Another part of the puzzle is that Neanderthals and Denisovans died out around 40,000 years ago – and they were much later in point of time than the humans represented by the bones in the Red Deer cave. How could such archaic humans have survived?

You can also read the story at www.sciencedaily.com/releases/2015/12/151217151544.htm … and the date, at the end of the Ice Age, is the strange bit – but it is worth taking onboard that the bones were found among other remains in the cave, particularly the femur which is being projected as archaic in structure. The human it belonged to may have had a disease of some kind that affected his bone structure. The study is published in the online journal PLOS ONE and the authors speculate that primitive humans survived in this part of the planet until very late.
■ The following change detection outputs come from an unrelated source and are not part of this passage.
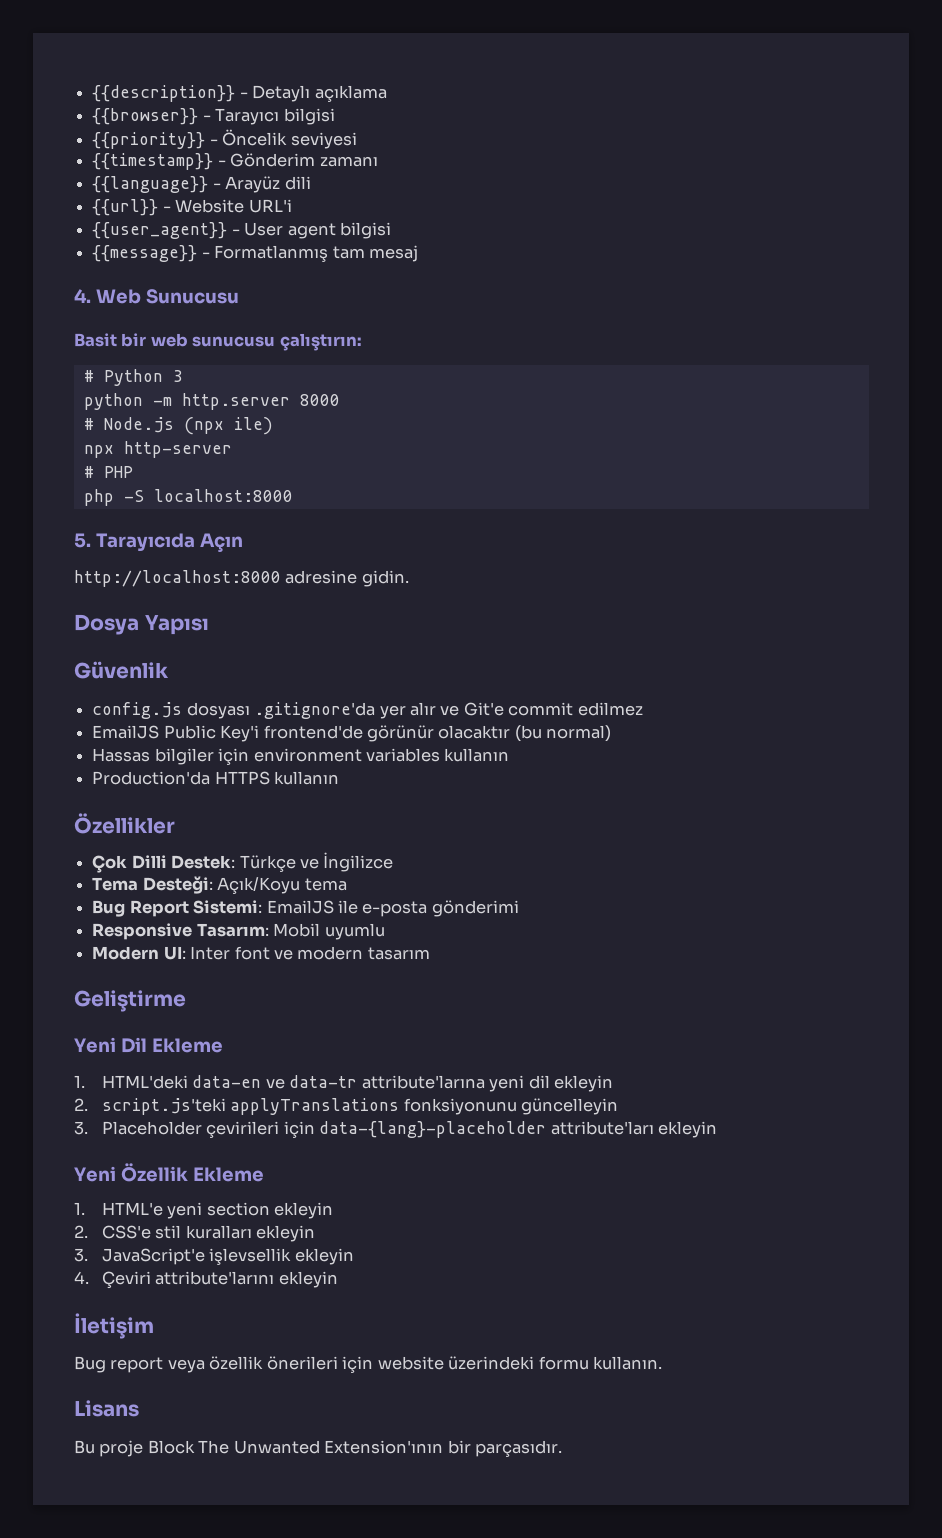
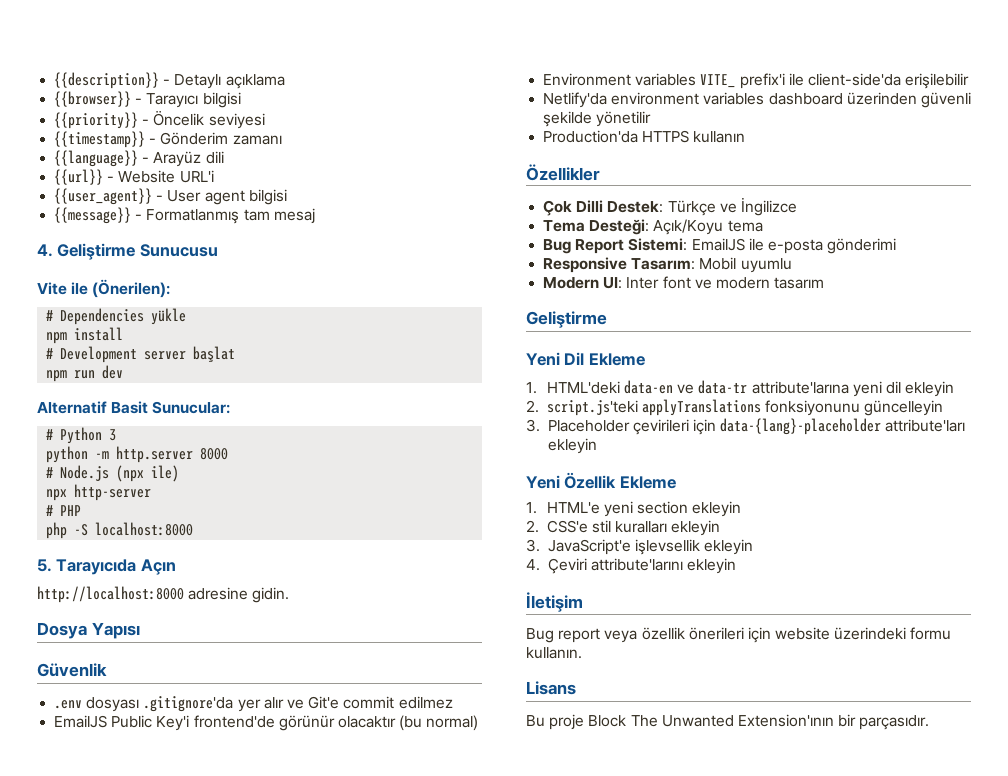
- 4. Web Sunucusu
+ 4. Geliştirme Sunucusu
- Basit bir web sunucusu çalıştırın:
+ Vite ile (Önerilen):
+ # Dependencies yükle
+ npm install
+ # Development server başlat
+ npm run dev
+ Alternatif Basit Sunucular:
- config.js dosyası .gitignore'da yer alır ve Git'e commit edilmez
+ .env dosyası .gitignore'da yer alır ve Git'e commit edilmez
- Hassas bilgiler için environment variables kullanın
+ Environment variables VITE_ prefix'i ile client-side'da erişilebilir
+ Netlify'da environment variables dashboard üzerinden güvenli şekilde yönetilir

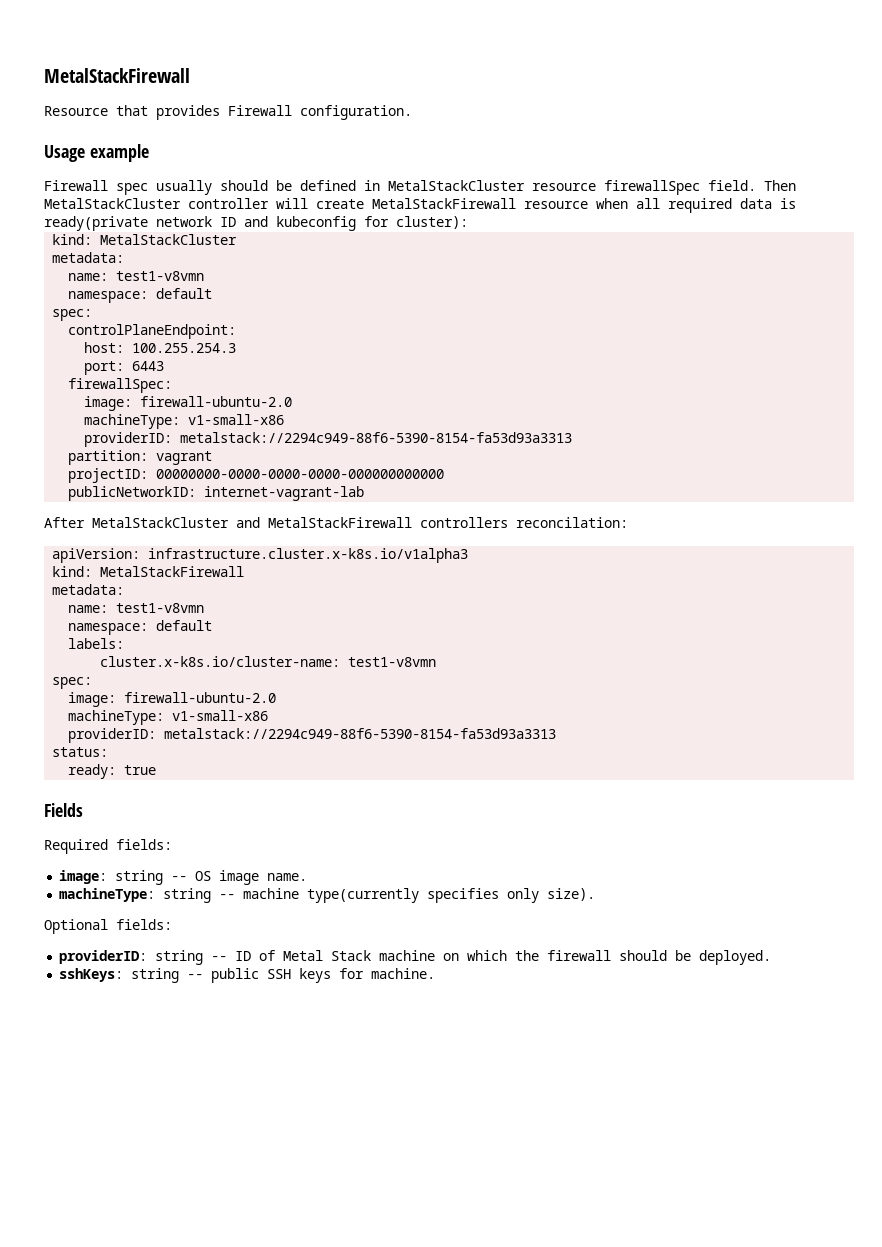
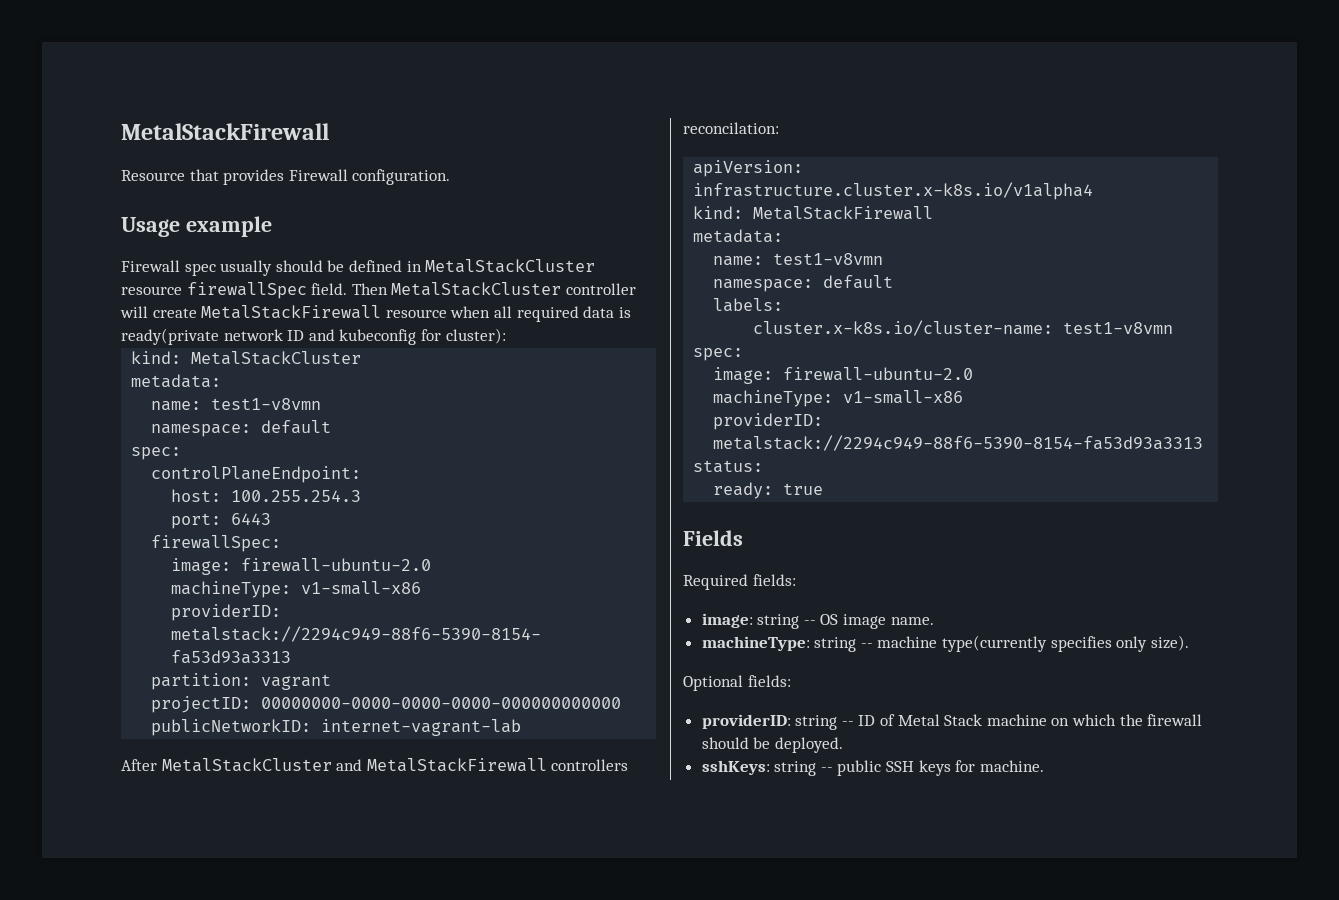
- apiVersion: infrastructure.cluster.x-k8s.io/v1alpha3
+ apiVersion: infrastructure.cluster.x-k8s.io/v1alpha4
At http://popular-archaeology.com/issue/fall-2015/article/the-mystery-of-re… … we have a fuller picture of the implications and the author here compares the find of early humans with the discovery of Homo floriensis, when indeed an early hominid appears to have lingered on much longer than mainstream allowed. This is the best link to go to as they lay it on the table, that early humans may have survived right up to the warm period prior to the Younger Dryas Boundary event. Can that really have happened? It would seem a difficult hypothesis in a uniformitarian model in which humans advanced slowly one stage at a time. In a more catastrophist scenario why not? Why is it assumed early forms of humanity died out when it is clear that apes survived in a variety of shapes and sizes right the way into the modern world. However, I expect a new study will show the femur bone is not ancient or has been displaced. If not mainstream will have to take onboard the idea that gradual advance of humans might be a false theory and there were other factors at work. We might also consider the possibility that catastrophic events, shall we say around 40,000 years ago, or possibly around 18,000 years ago, led to mutations in Homo erectus that led to a re-emergence of archaic features. Nothing is impossible.